I actually thought of that but the darn things are 10 bucks a piece at Lowes. That is 40 bucks in just elbows.

Reply to
stryped

SCUBA gear works fine as well - been there, done that, not dead yet...

Reply to
Pete C.

I would try a muffler shop , if you think 2 inch or so exhaust pipe is adequate. It would probably be as strong as the original bed rails.

Dan

Reply to
dcaster

The Fire Department calls it SCBA because, obviously, they're not under water. ;-)

But it's the same gear. :-)

Cheers! Rich

Reply to
Rich Grise

There are some differences:

SCBA - Always full face mask with comm. SCUBA - Sometimes full face mask with comm.

SCBA - Usually 4,500 PSI air SCUBA - Usually 3,000 PSI air

SCBA - Always air SCUBA - Often a gas blend other than air

Probably other differences I can't think of at the moment.

Reply to
Pete C.

Or if you weld outside. Or if there is cross ventilation. Or if you hold your breath & then leave. Depends upon how thick the galvanizing is, too. Bob

Reply to
Bob Engelhardt

degrees and braze the ends together. Then clean. primer and epoxy paint the things.
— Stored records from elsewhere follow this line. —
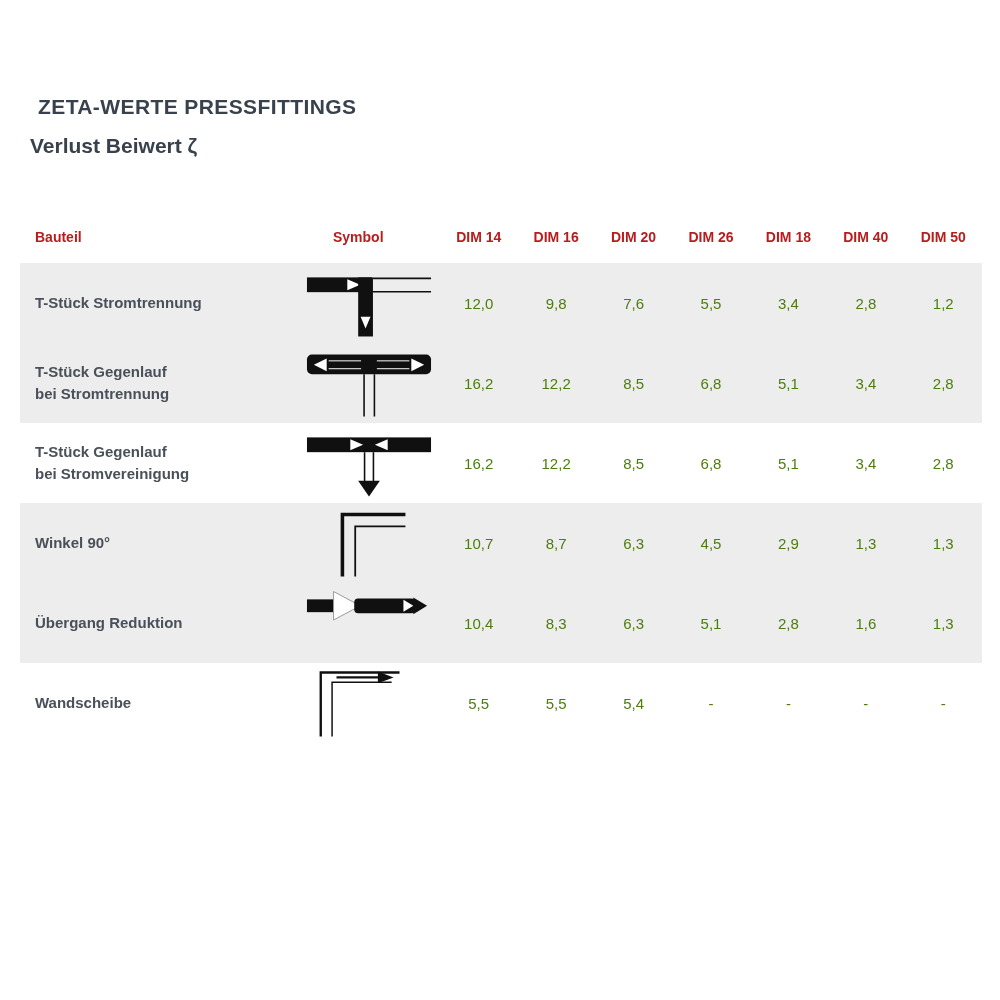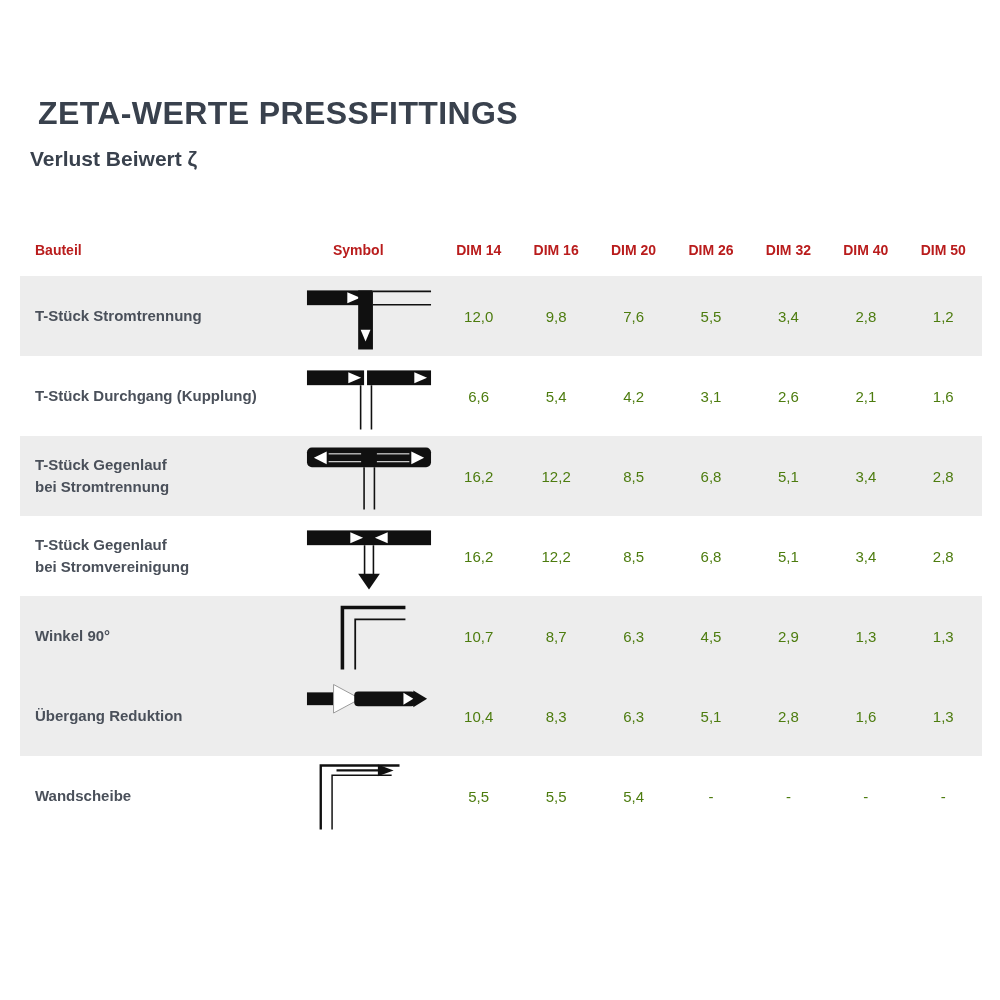--- a/index.html
+++ b/index.html
@@ -13,7 +13,7 @@
   .page { padding:95px 18px 0 20px; }
 
   .title {
-    font-size:32px; font-weight:700; color:#39414d;
+    font-size:21px; font-weight:700; color:#39414d;
     letter-spacing:0.4px; margin-left:18px;
   }
   .subtitle {

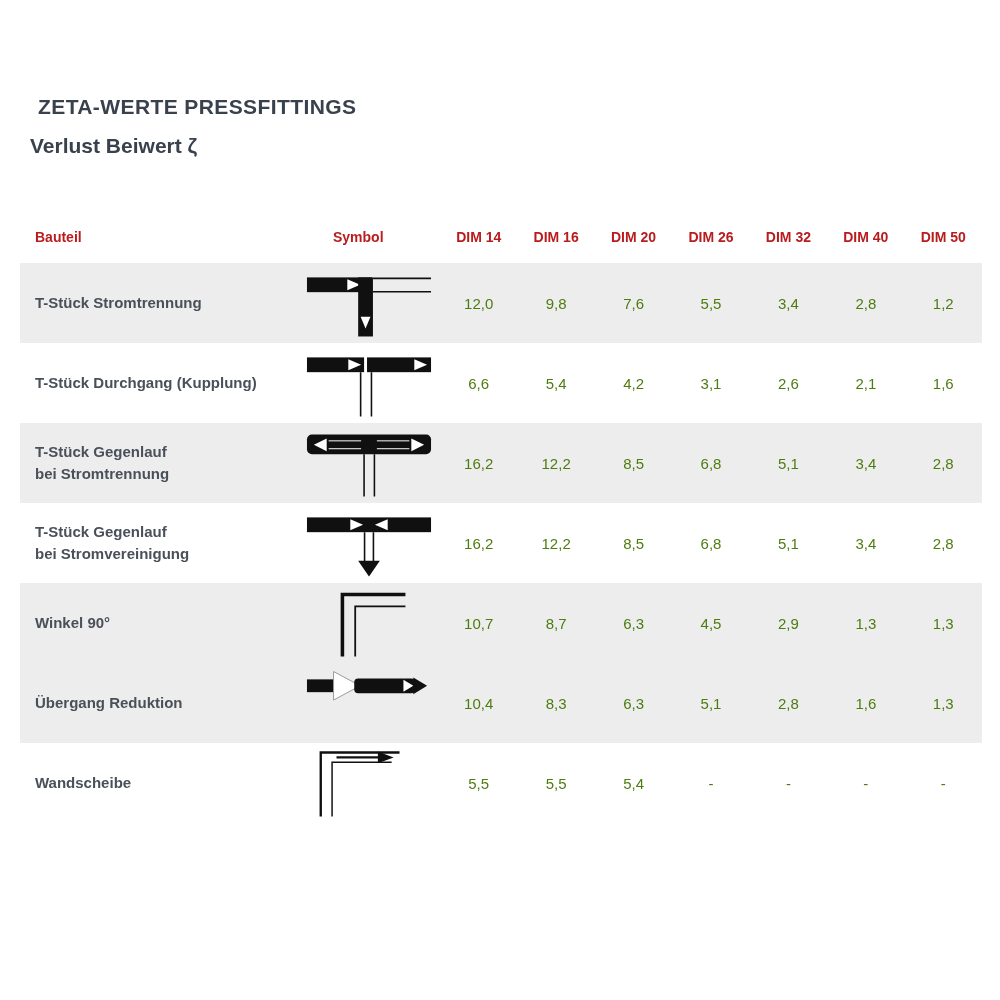--- a/index.html
+++ b/index.html
@@ -76,7 +76,7 @@
         <th>DIM 16</th>
         <th>DIM 20</th>
         <th>DIM 26</th>
-        <th>DIM 32</th>
+        <th>DIM 18</th>
         <th>DIM 40</th>
         <th>DIM 50</th>
       </tr>

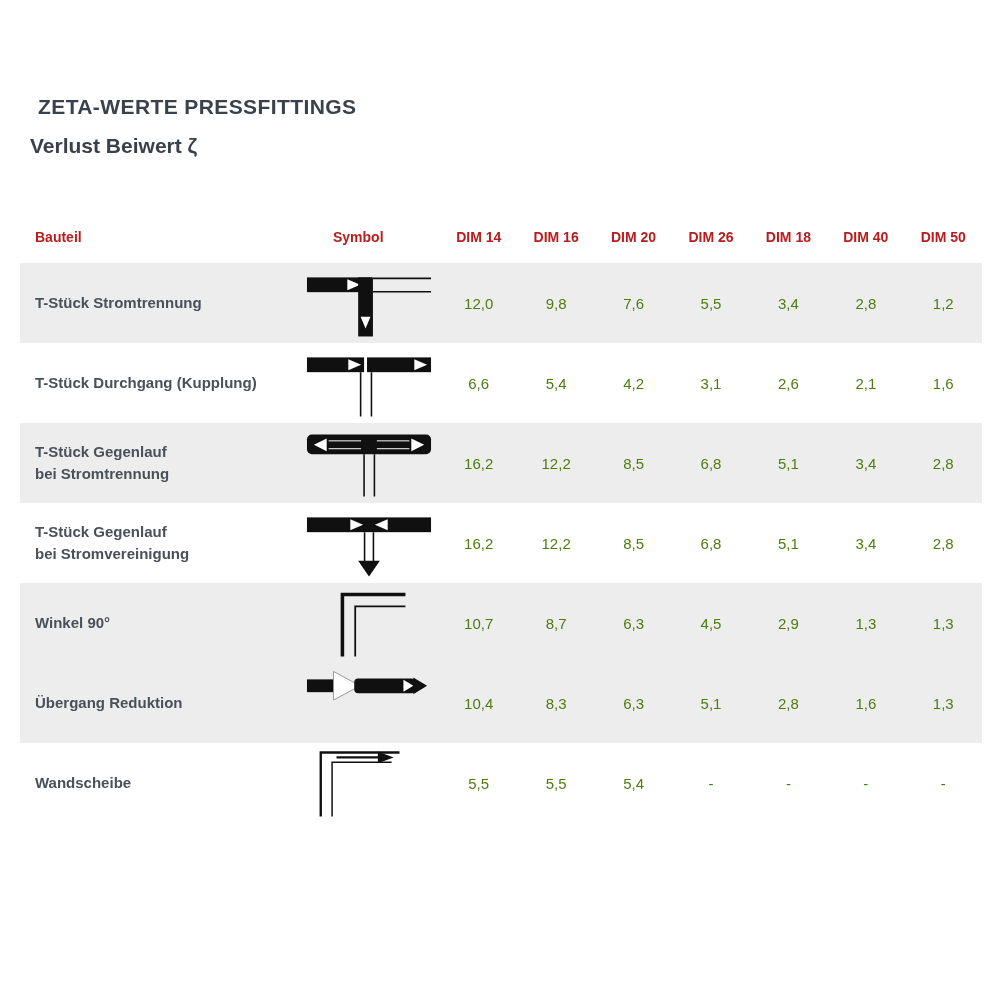--- a/index.html
+++ b/index.html
@@ -106,28 +106,6 @@
         <td class="c-val">1,2</td>
       </tr>
 
-      <tr>
-        <td class="c-name">
-          <div>T-Stück Durchgang (Kupplung)</div>
-          <div></div>
-        </td>
-        <td class="c-sym">
-          <svg width="128" height="72" viewBox="0 0 130 72">
-            <rect x="2" y="10" width="58" height="15" fill="#101010"></rect>
-            <rect x="63" y="10" width="65" height="15" fill="#101010"></rect>
-            <path d="M44 12 L57 17.5 L44 23 Z" fill="#ffffff"></path>
-            <path d="M111 12 L124 17.5 L111 23 Z" fill="#ffffff"></path>
-            <path d="M56.5 25 V70 M67.5 25 V70" stroke="#101010" stroke-width="1.6" fill="none"></path>
-          </svg>
-        </td>
-        <td class="c-val">6,6</td>
-        <td class="c-val">5,4</td>
-        <td class="c-val">4,2</td>
-        <td class="c-val">3,1</td>
-        <td class="c-val">2,6</td>
-        <td class="c-val">2,1</td>
-        <td class="c-val">1,6</td>
-      </tr>
 
       <tr class="stripe">
         <td class="c-name">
I'd simply buy some long sweeping "els" and weld them to the ends of the tubing, if I was using EMT, but I'd be much more likely to find some old dairy tubing (stainless steel milker pipe) and a few bends and "do it right".

Reply to
clare

degrees and braze the ends together. Then clean. primer and epoxy paint the things.

Another good way to do it is to find some "T" fittings to slide pipe through, and use pipe stubs down to the "rack pockets". Lots of fence and gate fittings at the local TSC, orchard supply, building center, or what-have-you - along with the galvanized pipe to do the job.

Reply to
clare

My other option is to wait 'till my buddy is pulling some bends for the custom exhaust work he does and have him mandrel bend a piece to fit - but we don't all have friends with mandrel benders!!!

Reply to
clare

IF IT WAS ME, I'd go to a muffler shop and pay the guy to make what I wanted. Those guys do it all day every day, and it will look professional. OR, I'd just bite the bullet and buy a tubing bender, as once you do this, it will probably segway into many other tube bending projects. I can think of a dozen things right now that I could use a tube bender on to build, and unless you get a really top of the line one, you can get a decent one reasonable. Cheaper for used. That machine bent stuff comes out looking soooooooooooo sweet. Learning curve may be a little expensive, but unless it has to be exact, you can do a lot of splicing.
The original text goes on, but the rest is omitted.